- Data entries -
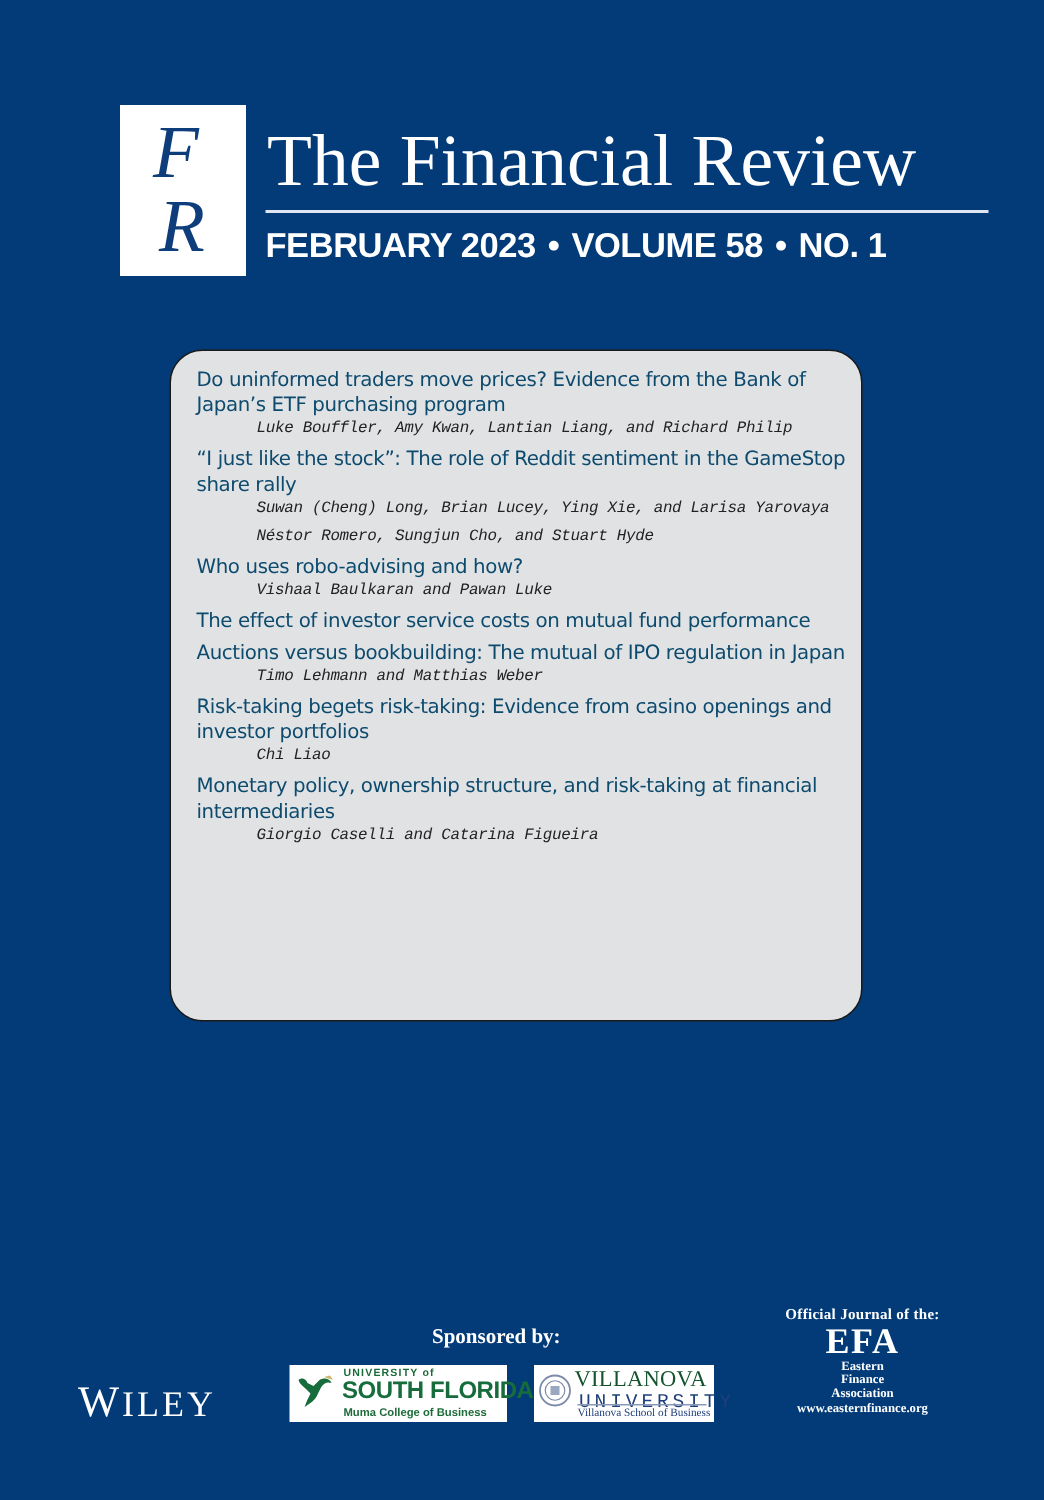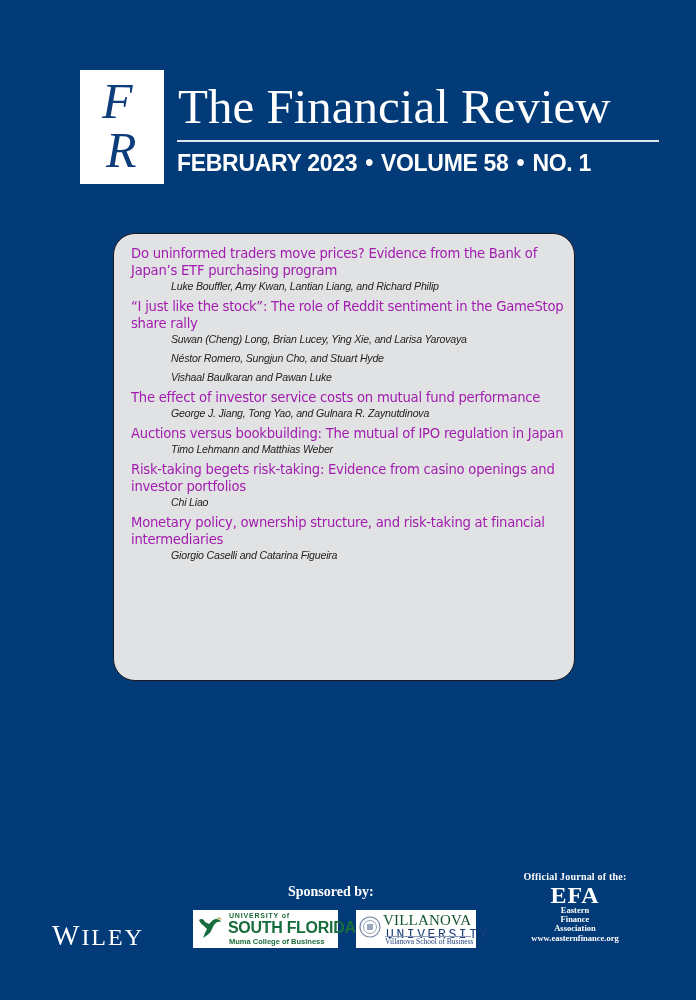--- a/index.html
+++ b/index.html
@@ -63,7 +63,7 @@
       font-family: "DejaVu Sans", sans-serif;
       font-size: 13.2px;
       line-height: 17px;
-      color: #a21caf;
+      color: #0c4a6e;
       letter-spacing: -0.25px;
     }
     .article-authors {

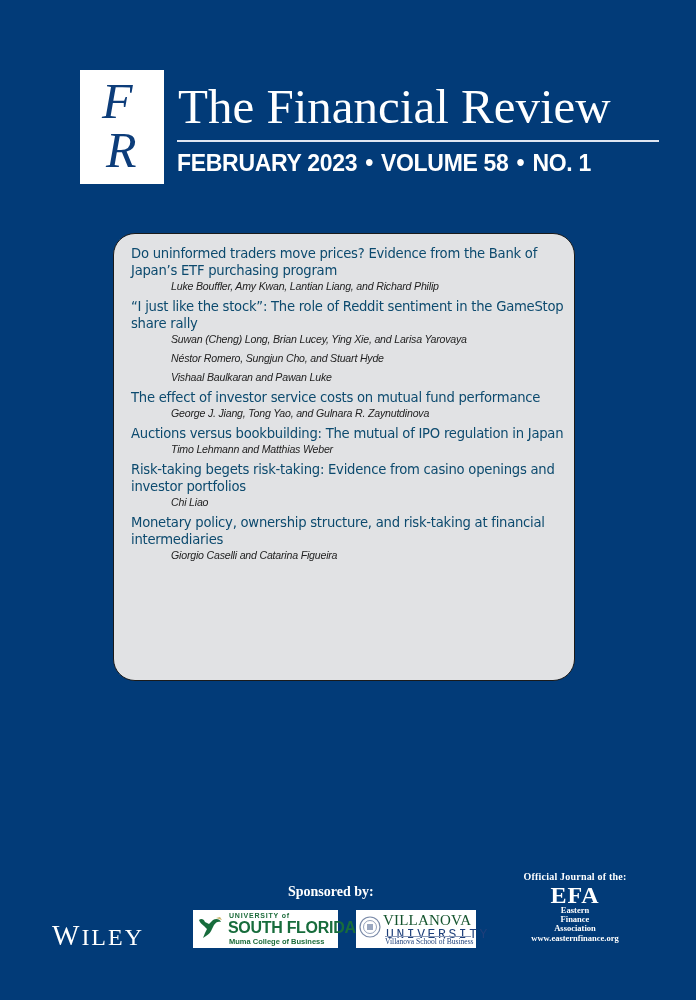--- a/index.html
+++ b/index.html
@@ -67,7 +67,7 @@
       letter-spacing: -0.25px;
     }
     .article-authors {
-      font-family: Liberation Sans, sans-serif;
+      font-family: Liberation Mono, monospace;
       font-style: italic;
       font-size: 10.6px;
       line-height: 15px;

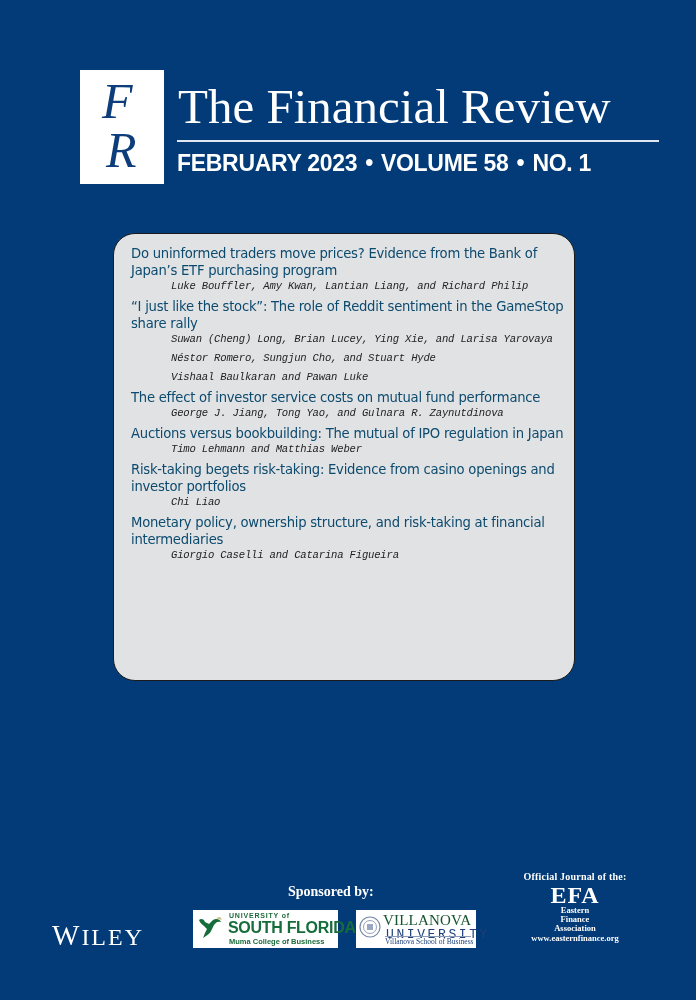--- a/index.html
+++ b/index.html
@@ -197,6 +197,7 @@
     <div class="article-authors">Néstor Romero, Sungjun Cho, and Stuart Hyde</div>
   </div>
   <div class="article">
+    <div class="article-title">Who uses robo-advising and how?</div>
     <div class="article-authors">Vishaal Baulkaran and Pawan Luke</div>
   </div>
   <div class="article">

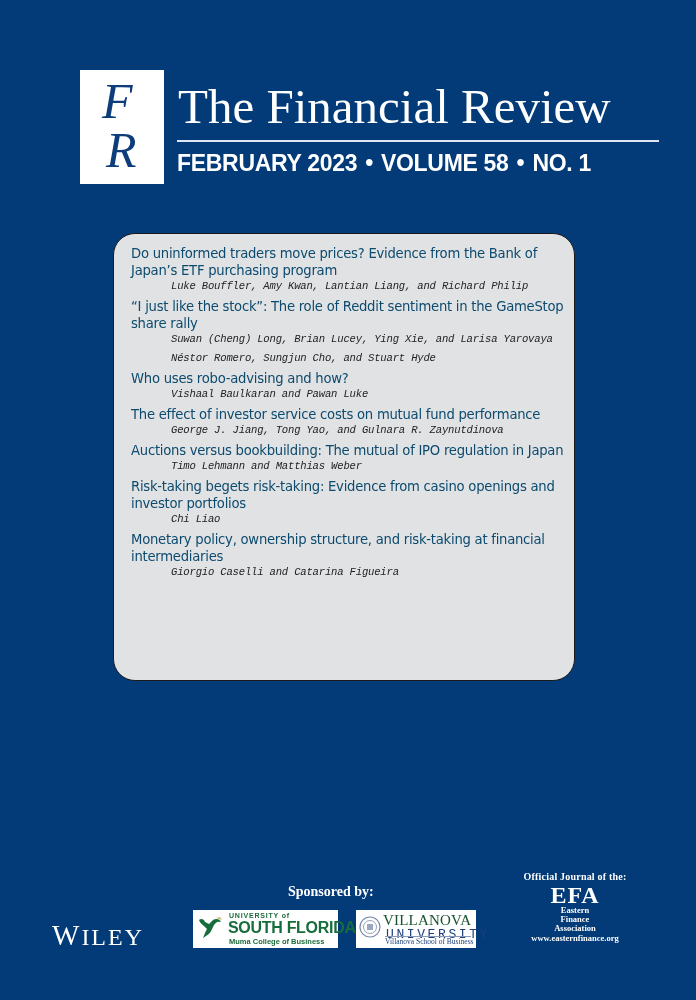--- a/index.html
+++ b/index.html
@@ -202,7 +202,6 @@
   </div>
   <div class="article">
     <div class="article-title">The effect of investor service costs on mutual fund performance</div>
-    <div class="article-authors">George J. Jiang, Tong Yao, and Gulnara R. Zaynutdinova</div>
   </div>
   <div class="article">
     <div class="article-title">Auctions versus bookbuilding: The mutual of IPO regulation in Japan</div>

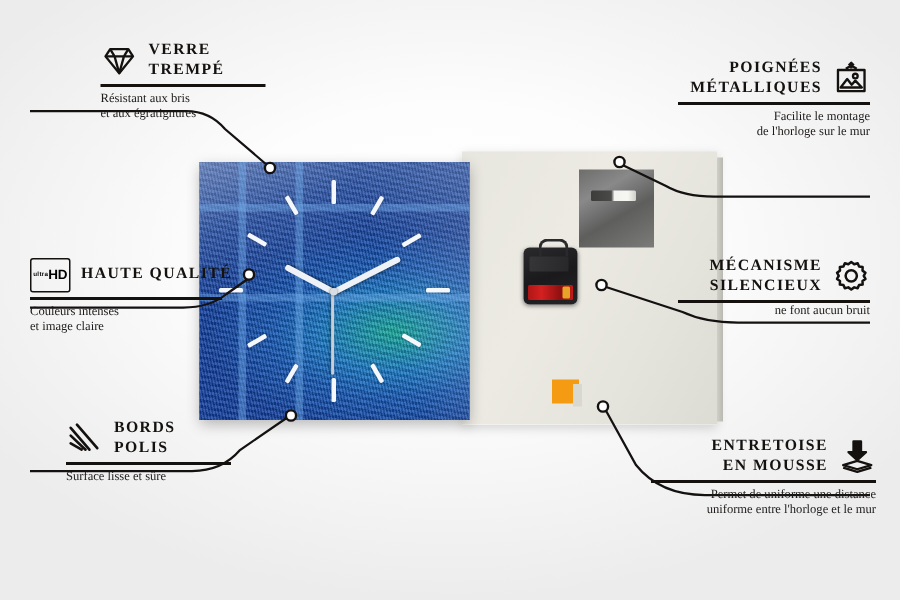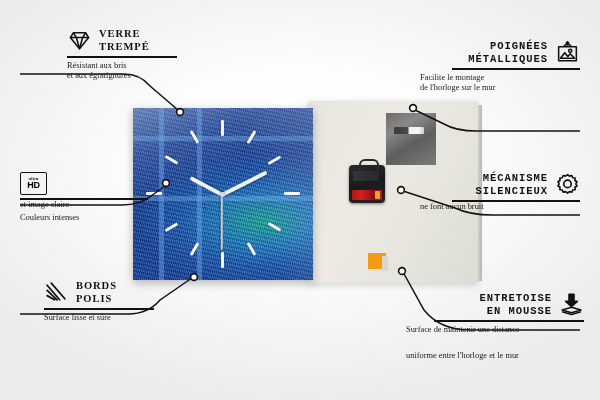--- a/index.html
+++ b/index.html
@@ -91,7 +91,7 @@
     font-weight:700;font-size:10.5px;letter-spacing:.95px;color:#14110f;
     line-height:12.4px;text-transform:uppercase;white-space:nowrap;
   }
-  .ttl-r{text-align:right;font-family:Liberation Mono, monospace;}
+  .ttl-r{text-align:right;}
   .rule{height:1.6px;background:#14110f;margin-top:2px;}
   .sub{
     font-size:8.4px;line-height:10.2px;color:#1d1a18;margin-top:3px;white-space:nowrap;

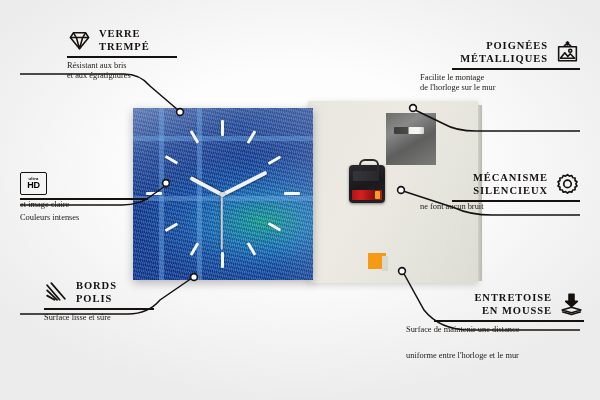--- a/index.html
+++ b/index.html
@@ -96,7 +96,7 @@
   .sub{
     font-size:8.4px;line-height:10.2px;color:#1d1a18;margin-top:3px;white-space:nowrap;
   }
-  .sub.right{text-align:left;}
+  .sub.right{text-align:right;}
   .ico{width:25px;height:25px;flex:0 0 25px;display:block;}
   .ico svg{display:block;width:25px;height:25px;}
   .hdbox{

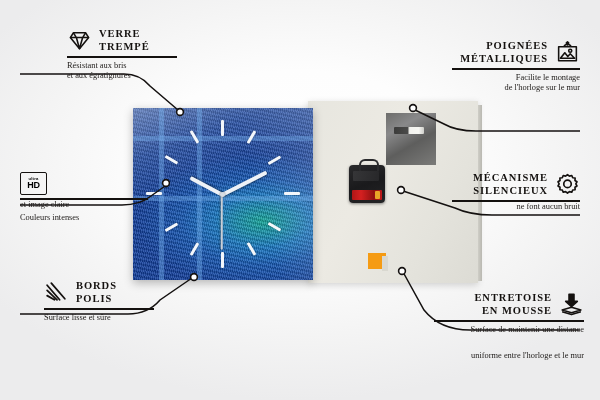--- a/index.html
+++ b/index.html
@@ -101,7 +101,7 @@
   .ico svg{display:block;width:25px;height:25px;}
   .hdbox{
     width:25px;height:21px;border:1.6px solid #14110f;border-radius:2px;
-    display:flex;flex-direction:column;align-items:center;justify-content:center;
+    display:flex;flex-direction:row;align-items:center;justify-content:center;
     line-height:1;flex:0 0 25px;
   }
   .hdbox .u{font-family:"Liberation Sans",sans-serif;font-size:4.2px;font-weight:700;letter-spacing:.2px;}

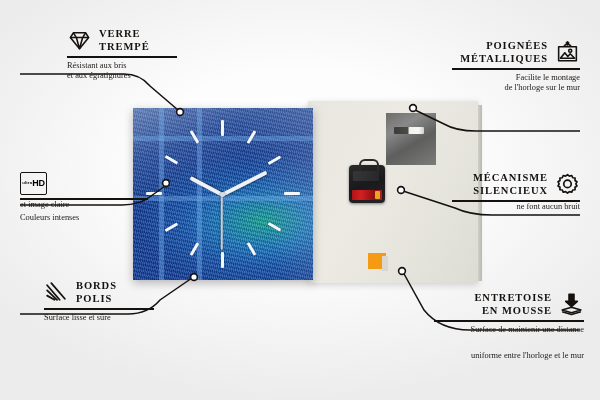--- a/index.html
+++ b/index.html
@@ -198,6 +198,7 @@
         <span class="h">HD</span>
       </span>
       <div>
+        <div class="title">HAUTE QUALITÉ</div>
       </div>
     </div>
     <div class="rule" style="width:128px;margin-top:3px;"></div>

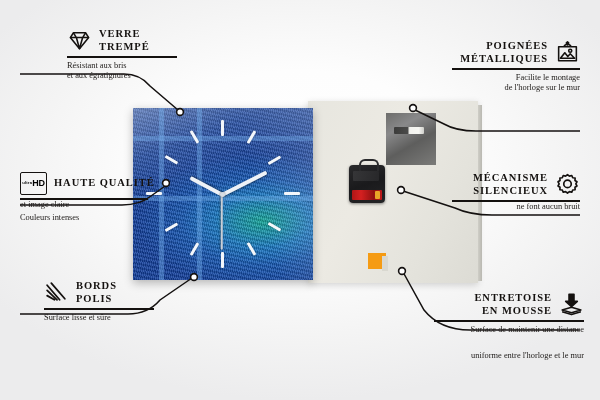--- a/index.html
+++ b/index.html
@@ -202,8 +202,8 @@
       </div>
     </div>
     <div class="rule" style="width:128px;margin-top:3px;"></div>
+    <div class="sub">Couleurs intenses</div>
     <div class="sub" style="margin-top:0">et image claire</div>
-    <div class="sub">Couleurs intenses</div>
   </div>
 
   <div class="callout" style="left:20px;top:280px;width:150px;margin-left:24px;">

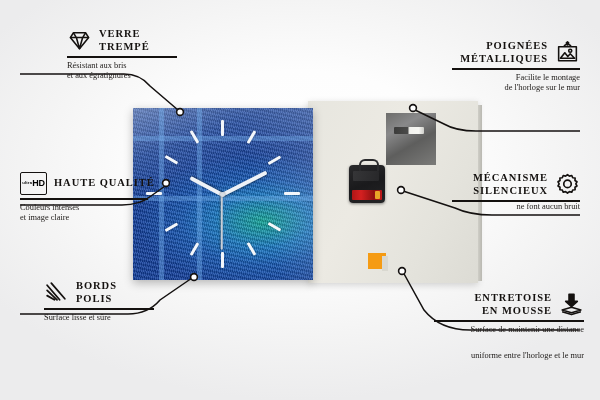--- a/index.html
+++ b/index.html
@@ -275,7 +275,7 @@
       </span>
     </div>
     <div class="rule" style="width:150px;margin:3px 0 0 auto;"></div>
-    <div class="sub right">Surface de maintenir une distance</div>
+    <div class="sub right">Permet de uniforme une distance</div>
     <div class="sub right" style="margin-top:16px">uniforme entre l'horloge et le mur</div>
   </div>
 

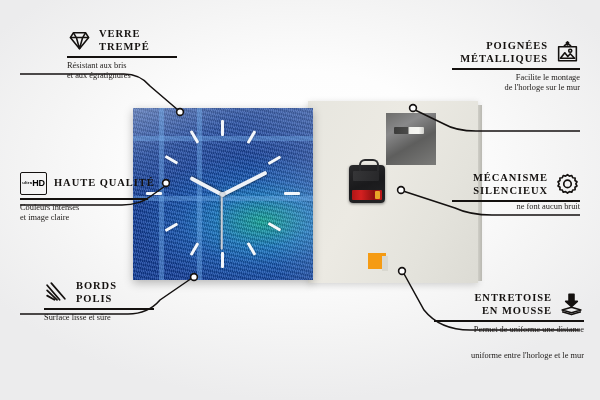--- a/index.html
+++ b/index.html
@@ -276,7 +276,7 @@
     </div>
     <div class="rule" style="width:150px;margin:3px 0 0 auto;"></div>
     <div class="sub right">Permet de uniforme une distance</div>
-    <div class="sub right" style="margin-top:16px">uniforme entre l'horloge et le mur</div>
+    <div class="sub right" style="margin-top:0">uniforme entre l'horloge et le mur</div>
   </div>
 
 </div>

- Task item -
For the entries shown above, give the number of lines that include the word "uniforme", without any other text.

- Response to the exercise -
5